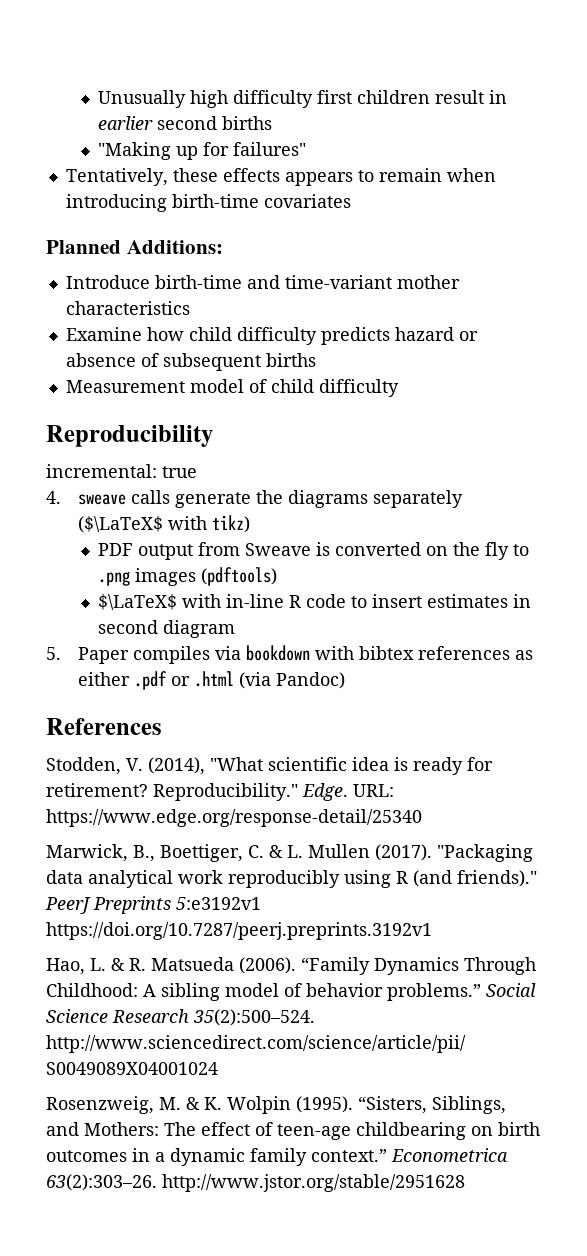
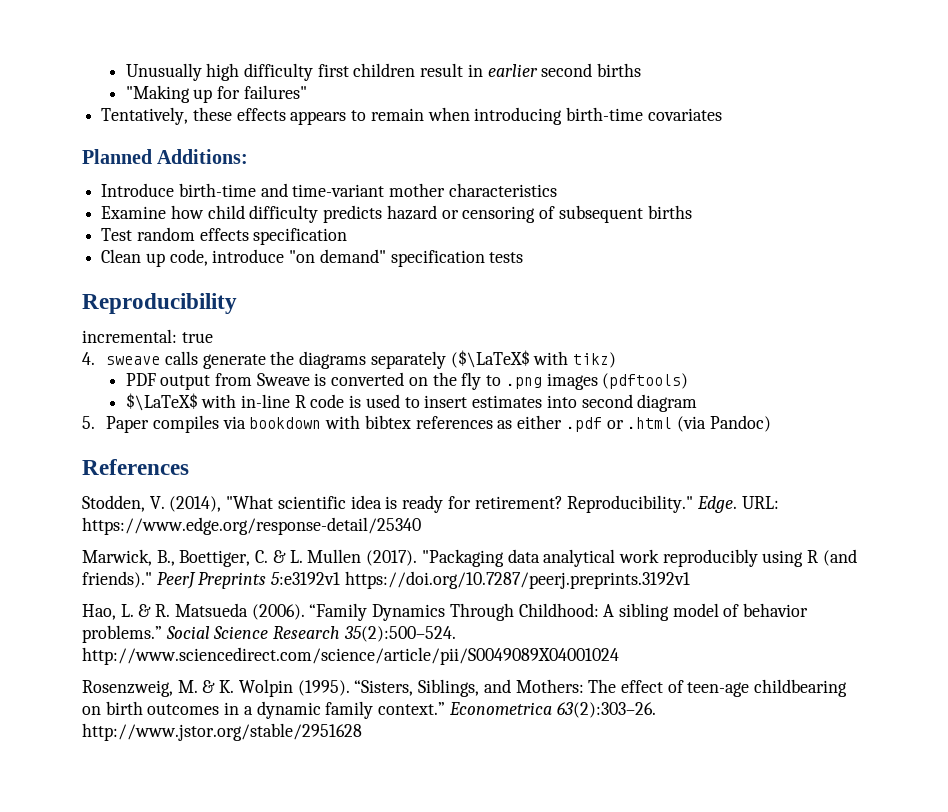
[65,353,136,367] absence -> [462,206,536,223] censoring
[65,379,399,397] Measurement model of child difficulty -> [101,227,348,245] [101,249,524,267] Test random effects specification // Clean up code, introduce "on demand" specification tests
(347, 601) none -> [349,394,400,408] is used
[513,594,532,608] in -> [546,395,577,408] into

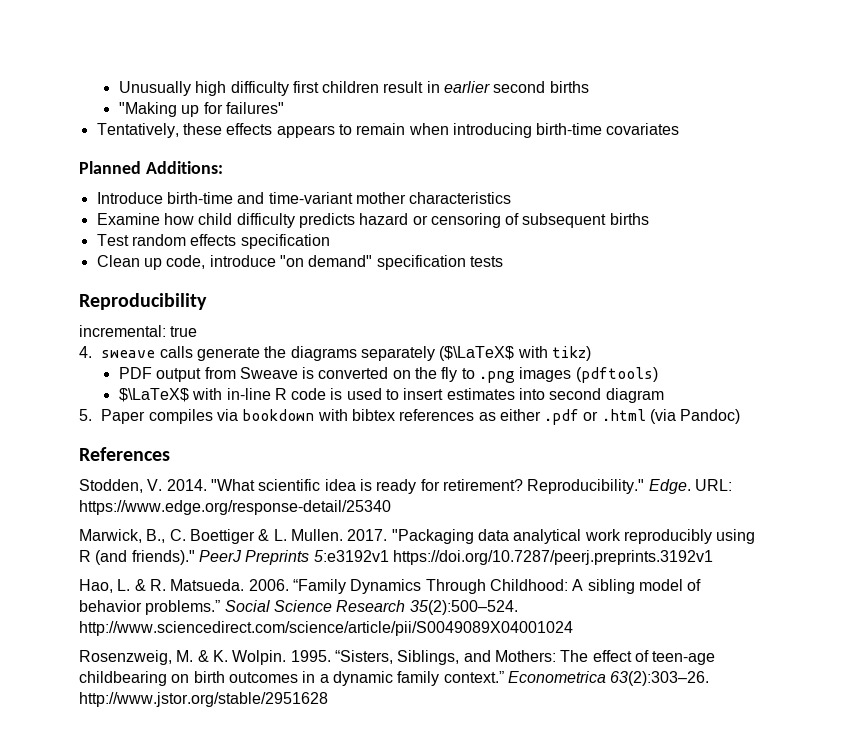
[169,496,222,512] (2014), -> [166,479,207,491] 2014.
[179,549,418,567] Boettiger, C. & L. Mullen (2017). -> [169,529,388,544] C. Boettiger & L. Mullen. 2017.
[174,603,305,620] Matsueda (2006). -> [170,579,289,591] Matsueda. 2006.
[238,679,350,697] Wolpin (1995). -> [232,650,331,665] Wolpin. 1995.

+ + + + + + +

**Assignment:**
Each line from the one that contains "[169,496,222,512] (2014), ->" through the end of the records must be repeated exactly. No other line belongs in the answer.

**Written reply:**
[169,496,222,512] (2014), -> [166,479,207,491] 2014.
[179,549,418,567] Boettiger, C. & L. Mullen (2017). -> [169,529,388,544] C. Boettiger & L. Mullen. 2017.
[174,603,305,620] Matsueda (2006). -> [170,579,289,591] Matsueda. 2006.
[238,679,350,697] Wolpin (1995). -> [232,650,331,665] Wolpin. 1995.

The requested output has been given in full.